I got sidetracked on this days ago, but feel in the light of recent star schema discussions on the original caching thread that the time is again right to submit this new discussion.
Tradition has DwC discussions on this Tapir mailing list. I'm starting this new thread based on Markus' recent posting (below) about an Identification extension to DwC. I'm motivated to pull together the time and energy to finally push the pending DwC through the standards process, with a goal of having that whole process finished by the TDWG Meeting this year. I've been thinking about how to conduct the Request for Comment required to move the standard forward. I propose to put together a survey with Survey Monkey or something akin to actually test for reasonble concensus. Any comments or suggestions about this idea are welcome. However, I see benefits to having further discussion about some key issues before doing that, as I believe we now have enough accumulated experience to make some good decisions that will affect the design and guidelines for further development of the Darwin core and extensions.
In the past, most Darwin Core discussions have revolved about whether to include a particular concept, and where.
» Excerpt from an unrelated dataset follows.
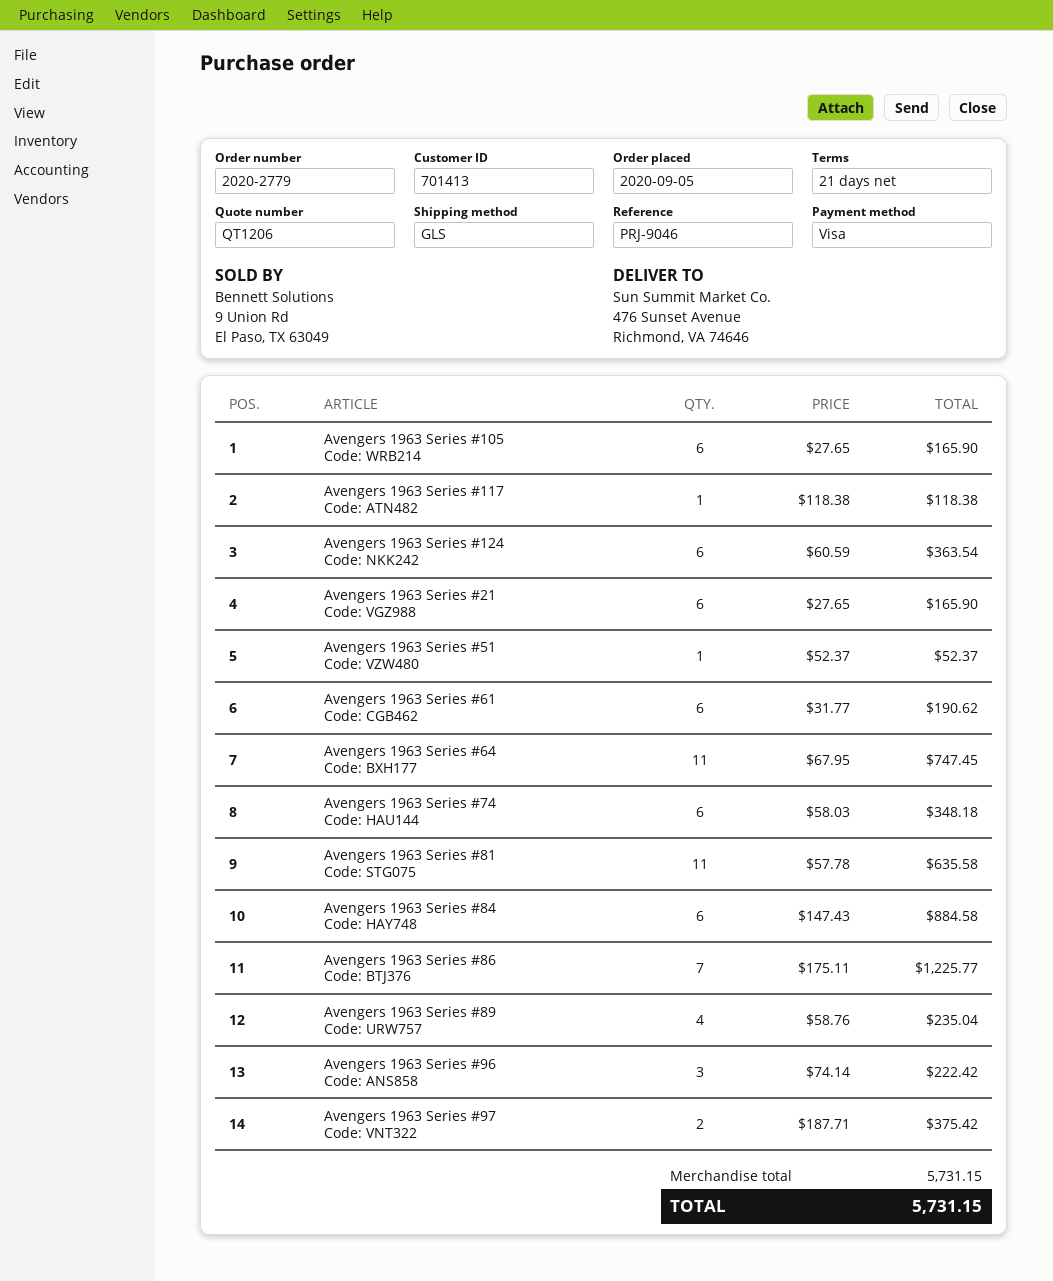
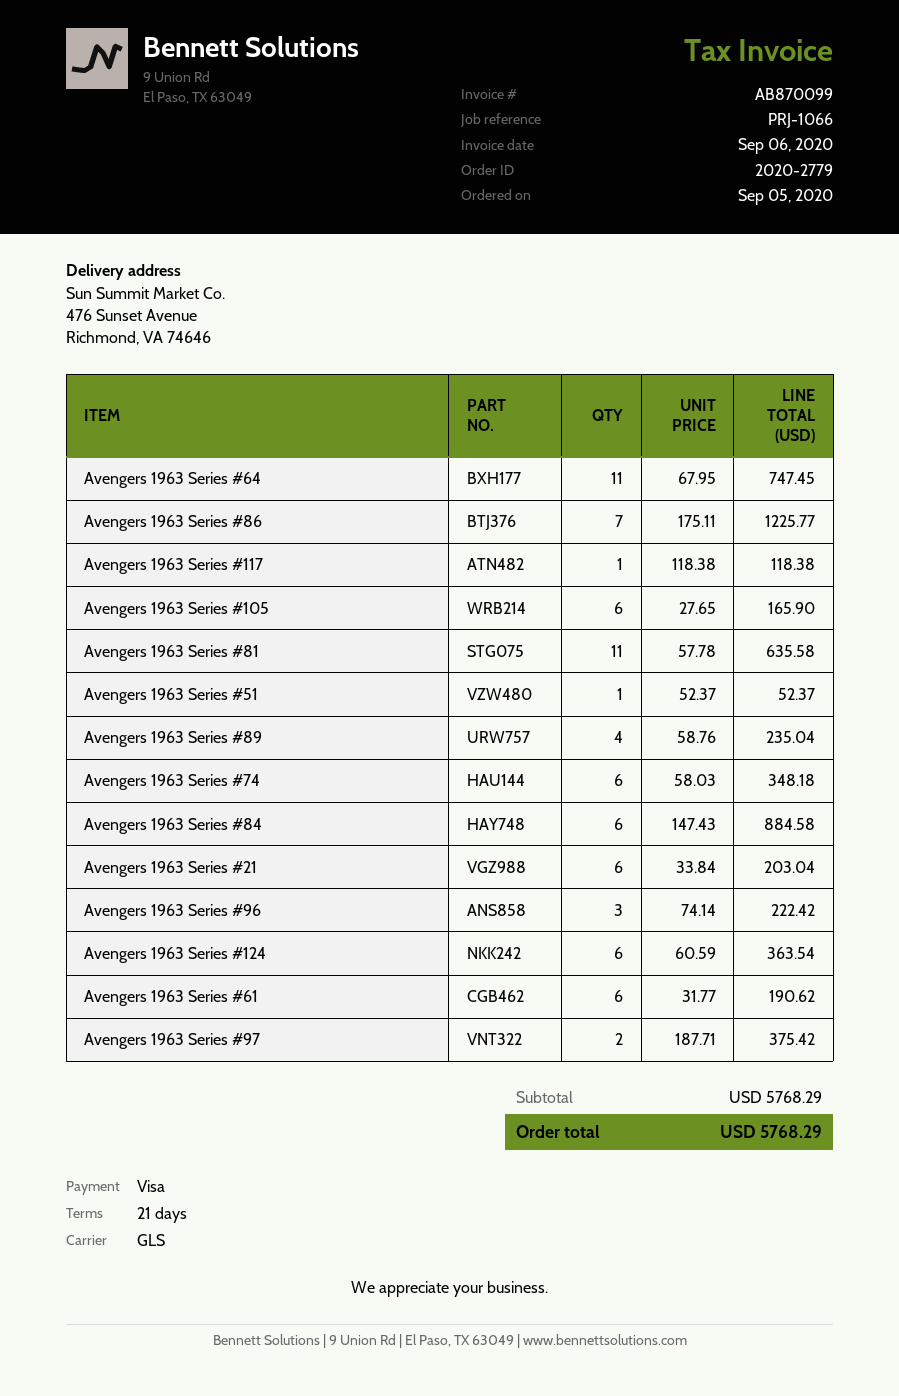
reference: PRJ-9046 -> PRJ-1066
Avengers 1963 Series #21: 6 x 27.65 = 165.90 -> 6 x 33.84 = 203.04
subtotal: 5731.15 -> 5768.29
total: 5731.15 -> 5768.29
I think it will be much more useful to concentrate on a few key issues at a higher level, resolve them at that level, then make any necessary changes to the schemas based on the consensus guiding principles. It should be easy and fast to accomplish this if the principles are clear and simple. It should be possible to complete this work soon if we can easily achieve a concensus. Here are some seed questions and recommendations to facilitate the resolution if this next step in the process.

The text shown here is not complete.